_Task to carry out_
Only certain lines below are wanted: those starting at the line containing "text: Matte ->" and ending at the line containing "text: Prep ->", both included, each retyped exactly.

_Data shown_
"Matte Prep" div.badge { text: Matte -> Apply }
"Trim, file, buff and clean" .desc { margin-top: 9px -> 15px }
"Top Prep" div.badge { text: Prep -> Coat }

==

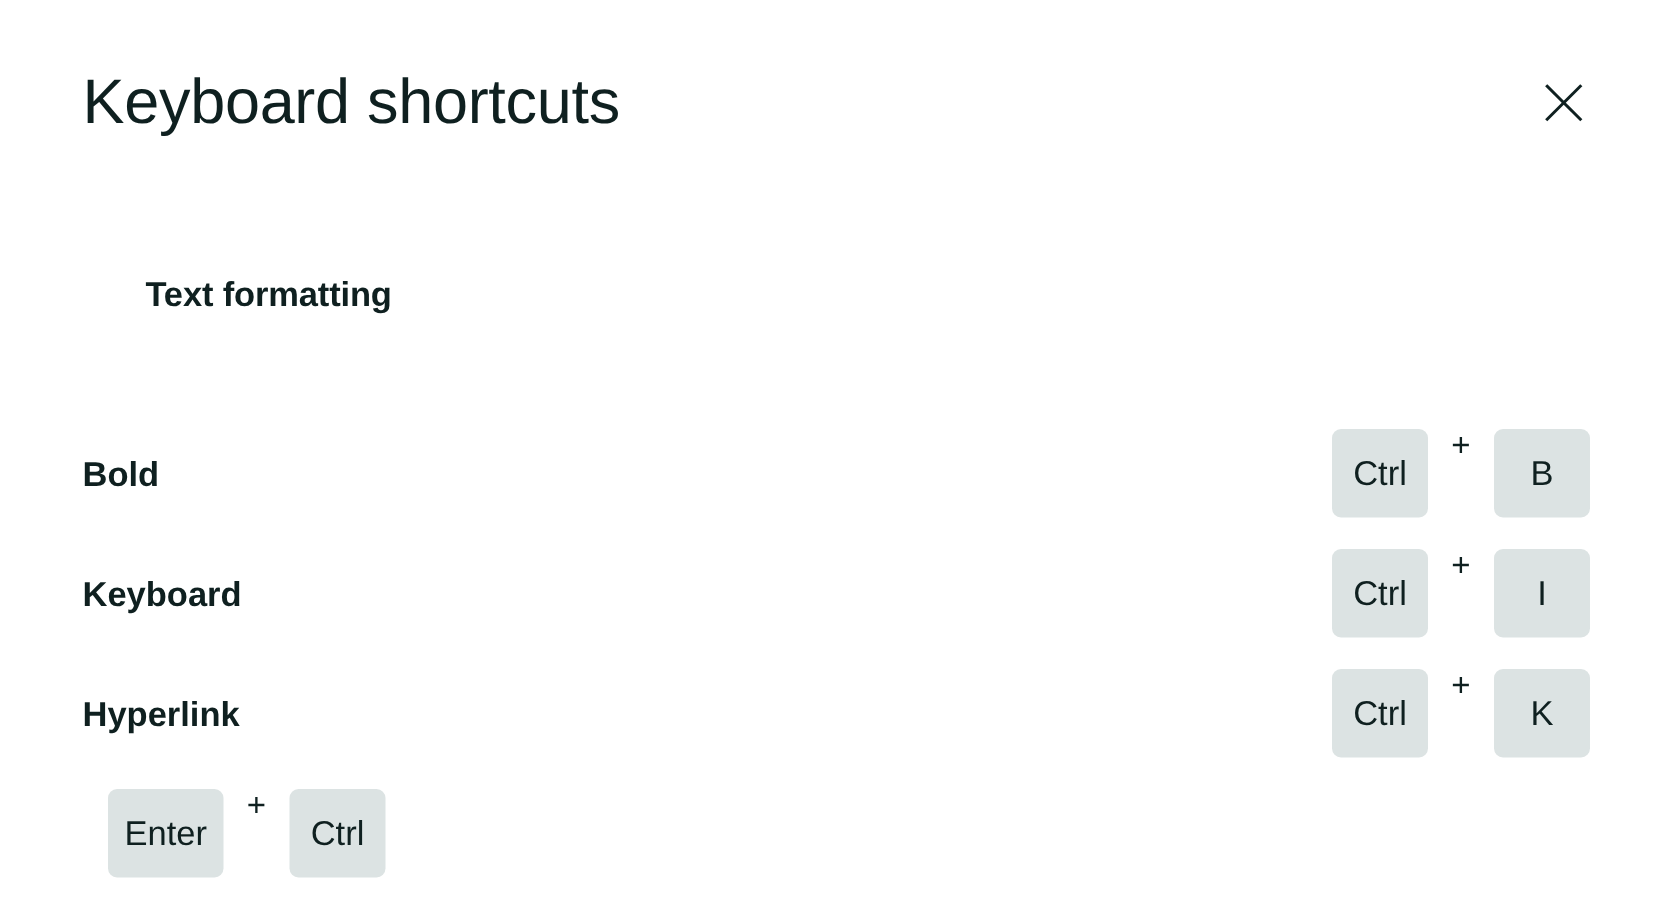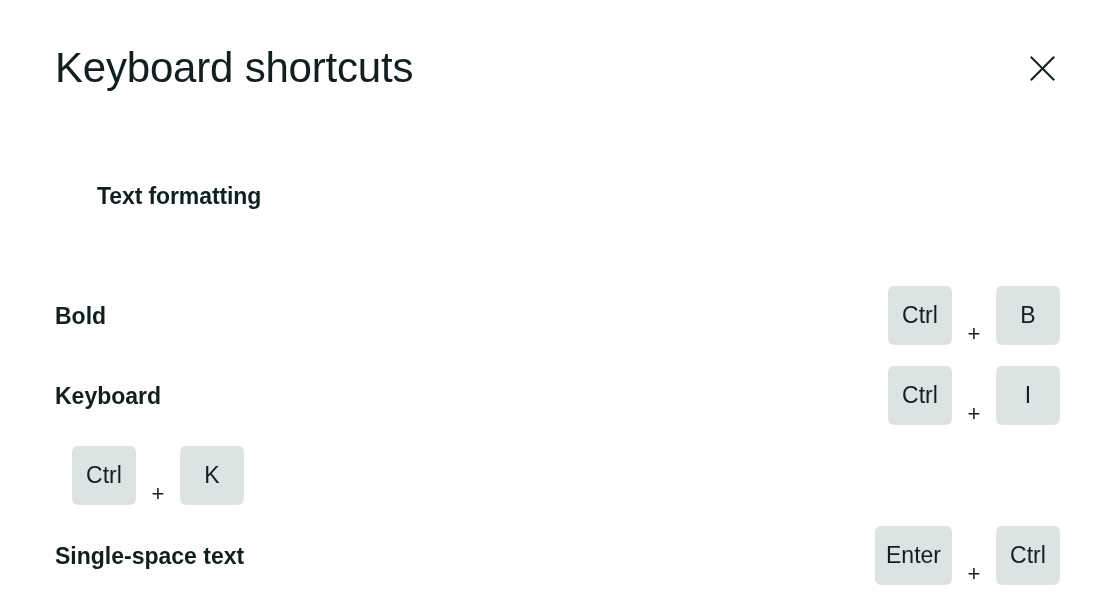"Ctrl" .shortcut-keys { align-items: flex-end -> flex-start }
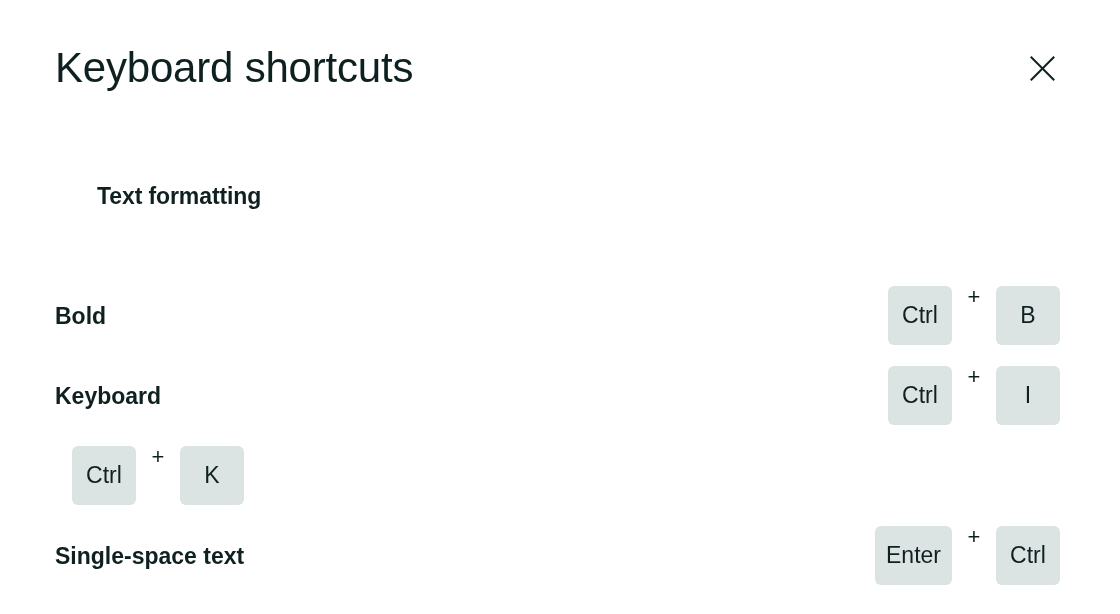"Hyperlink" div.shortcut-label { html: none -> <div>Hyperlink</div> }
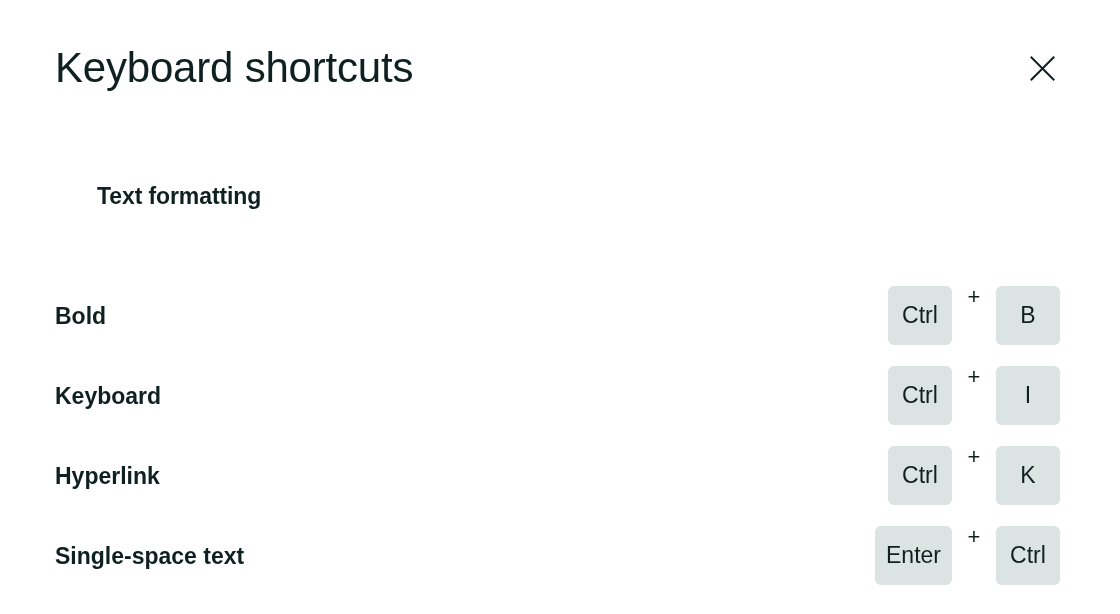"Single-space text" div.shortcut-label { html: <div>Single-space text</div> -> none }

_Task response_
"Matte Prep" div.badge { text: Matte -> Apply }
"Trim, file, buff and clean" .desc { margin-top: 9px -> 15px }
"Top Prep" div.badge { text: Prep -> Coat }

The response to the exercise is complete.